Determine late-time behavior of PBH evaporation in the memory burden regime

Determine the late-time evaporation behavior of non-spinning, uncharged four-dimensional primordial black holes after the semiclassical approximation breaks down due to the memory burden effect, specifically ascertaining whether the black hole temperature remains fixed at the half-decay value or continues to increase according to T(M) ∝ 1/M, and characterize the corresponding emission-rate evolution, lifetime, and potential explosive outcomes under each scenario.

Background

The paper models Hawking evaporation with a transition at half-decay to a regime where emission is suppressed by a factor depending on the black hole entropy, motivated by the memory burden effect.

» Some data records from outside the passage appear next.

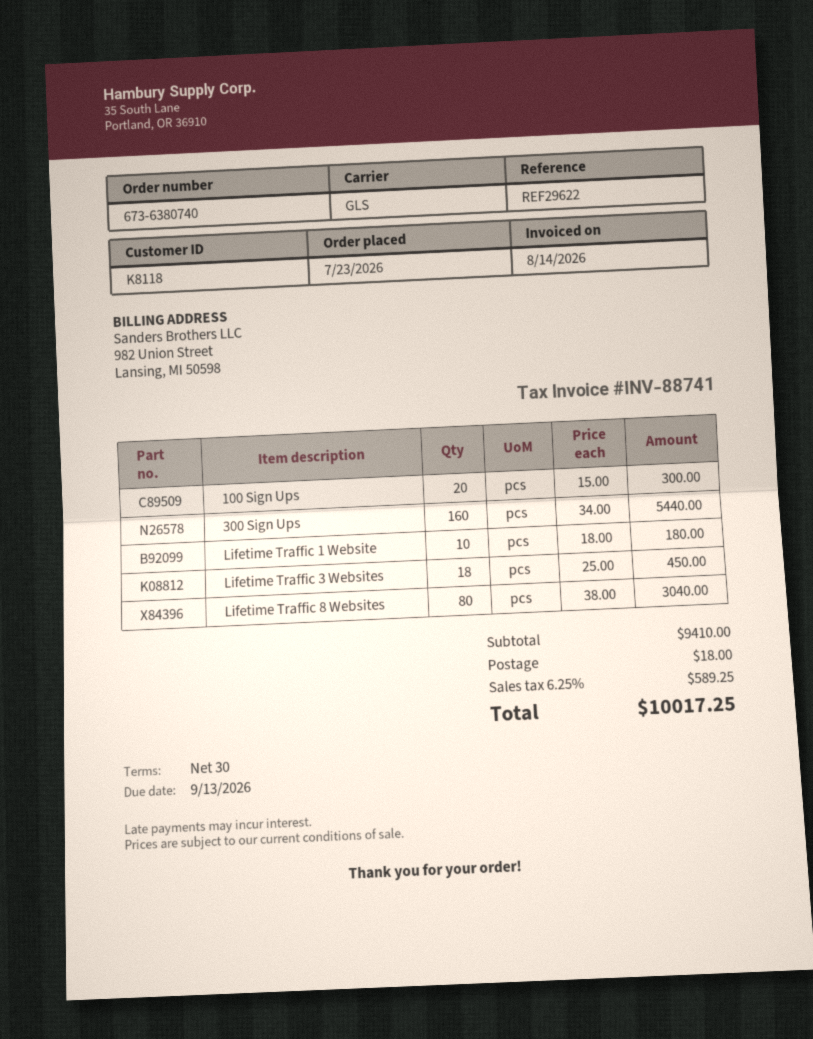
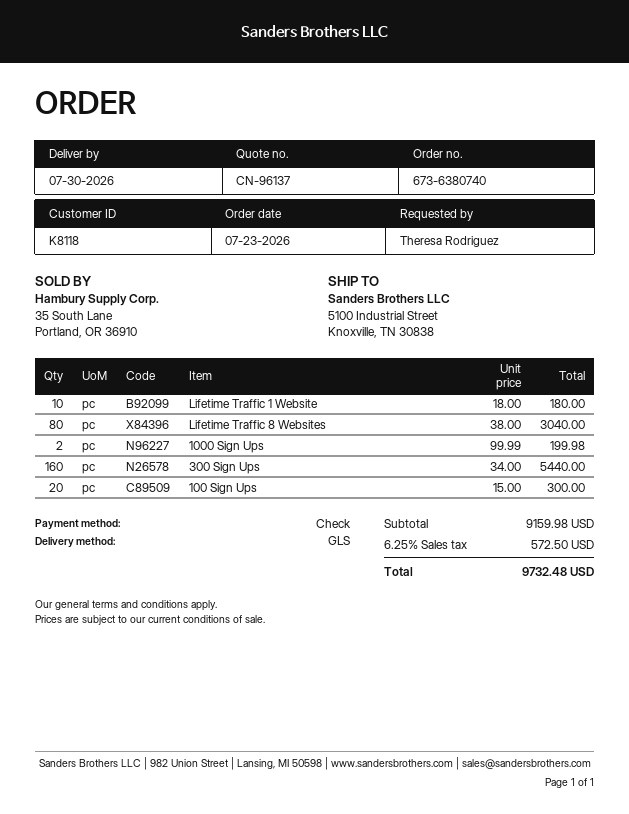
Lifetime Traffic 3 Websites: 18 x 25.00 = 450.00 -> none
1000 Sign Ups: none -> 2 x 99.99 = 199.98
subtotal: 9410.00 -> 9159.98
shipping: 18.00 -> none
tax: 6.25% = 589.25 -> 6.25% = 572.50
total: 10017.25 -> 9732.48

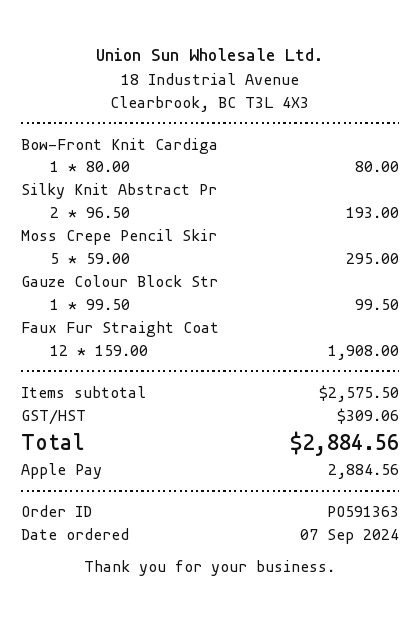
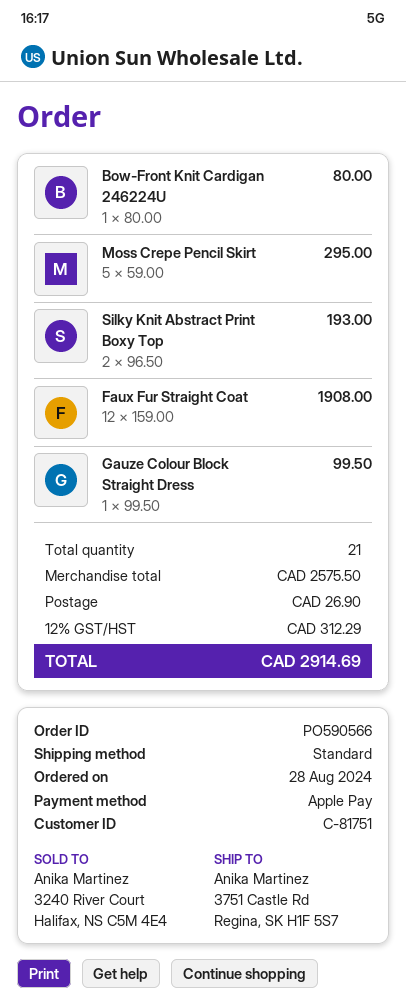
order number: PO591363 -> PO590566
order date: 2024-09-07 -> 2024-08-28
shipping: none -> 26.90
tax: 309.06 -> 312.29
total: 2884.56 -> 2914.69

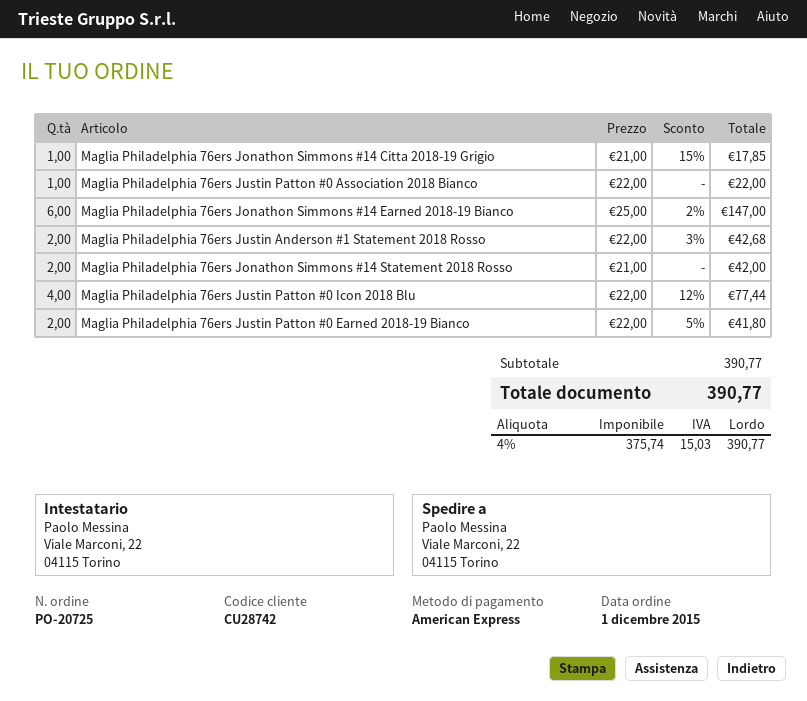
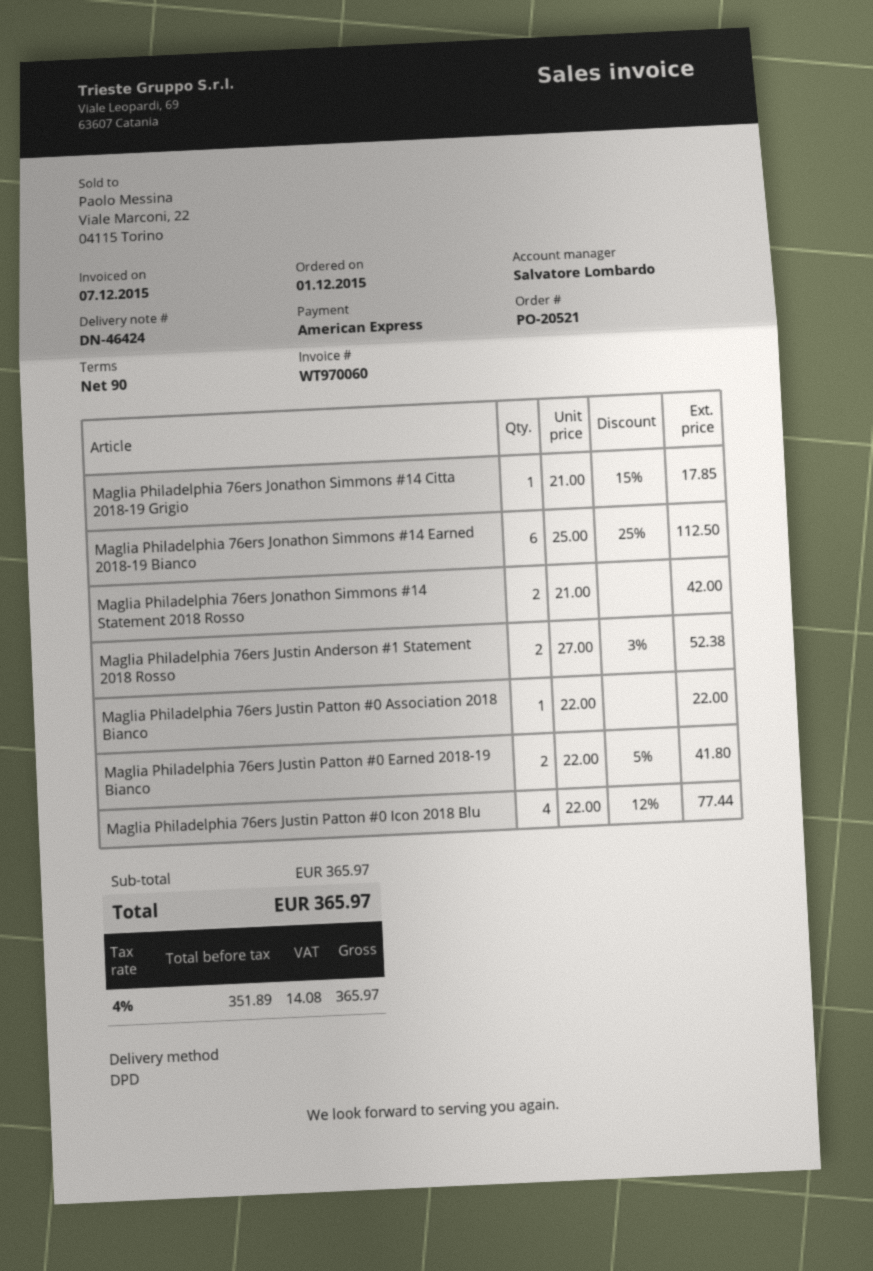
order number: PO-20725 -> PO-20521
Maglia Philadelphia 76ers Jonathon Simmons #14 Earned 2018-19 Bianco: 6 x 25.00 - 2% = 147.00 -> 6 x 25.00 - 25% = 112.50
Maglia Philadelphia 76ers Justin Anderson #1 Statement 2018 Rosso: 2 x 22.00 - 3% = 42.68 -> 2 x 27.00 - 3% = 52.38
subtotal: 390.77 -> 365.97
net: 375.74 -> 351.89
tax: 4% = 15.03 -> 4% = 14.08
total: 390.77 -> 365.97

The authors implement a scenario with fixed temperature after half-decay and mention an alternative in which the temperature continues to rise with decreasing mass, potentially leading to a black hole explosion.

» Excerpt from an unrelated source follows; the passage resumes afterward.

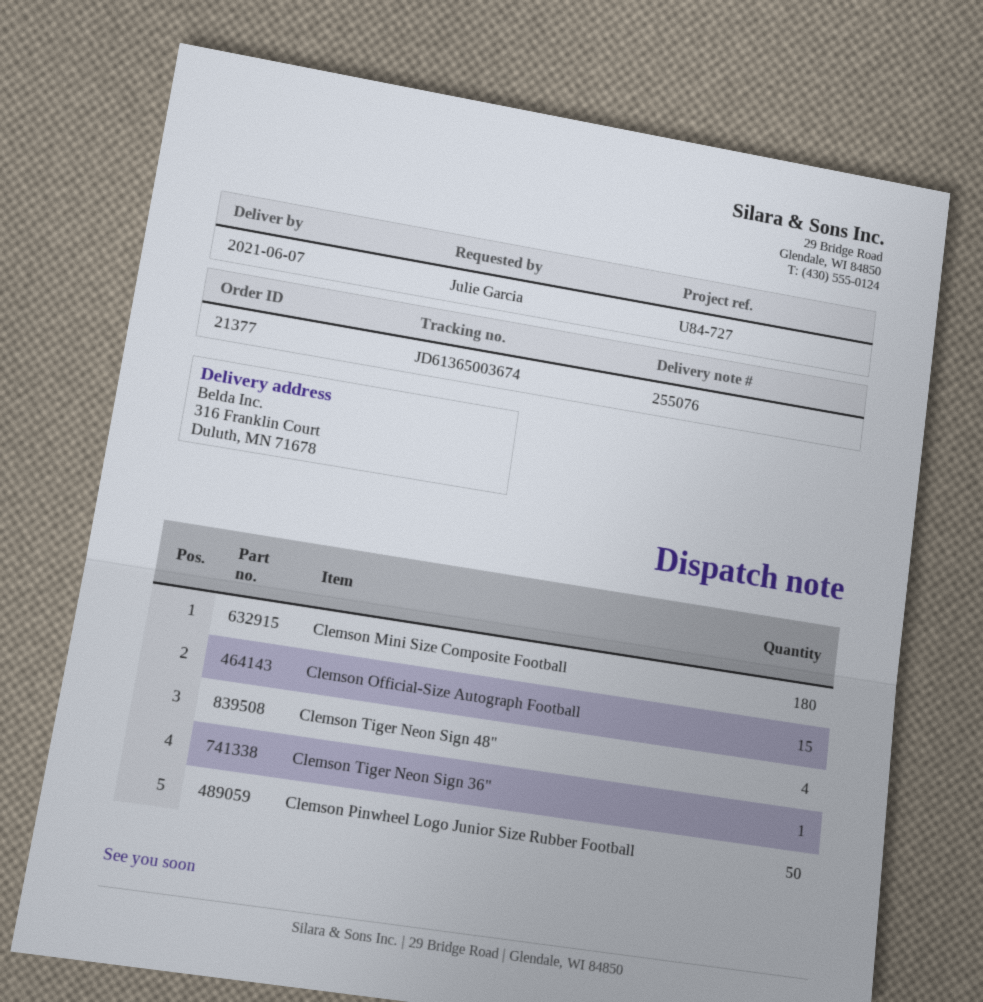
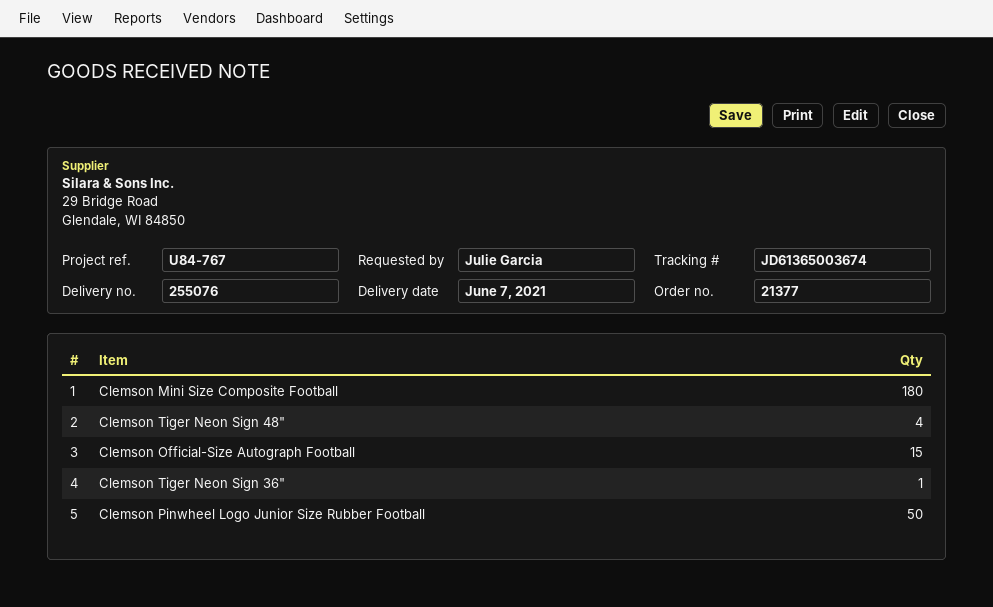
reference: U84-727 -> U84-767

They explicitly state that the late-time behavior beyond the semiclassical regime is not known in sufficient detail and therefore restrict their analysis to the fixed-temperature scenario. Determining the correct late-time dynamics is essential for robust constraints on the primordial black hole dark matter fraction.

References

For simplicity, and since we do not know the late-time behaviour of the black hole in such detail, we will restrict our discussion to the former scenario.

Breakdown of Hawking Evaporation opens new Mass Window for Primordial Black Holes as Dark Matter Candidate (2402.17823 - Thoss et al., 27 Feb 2024) in Section 2.4 (Modified evaporation)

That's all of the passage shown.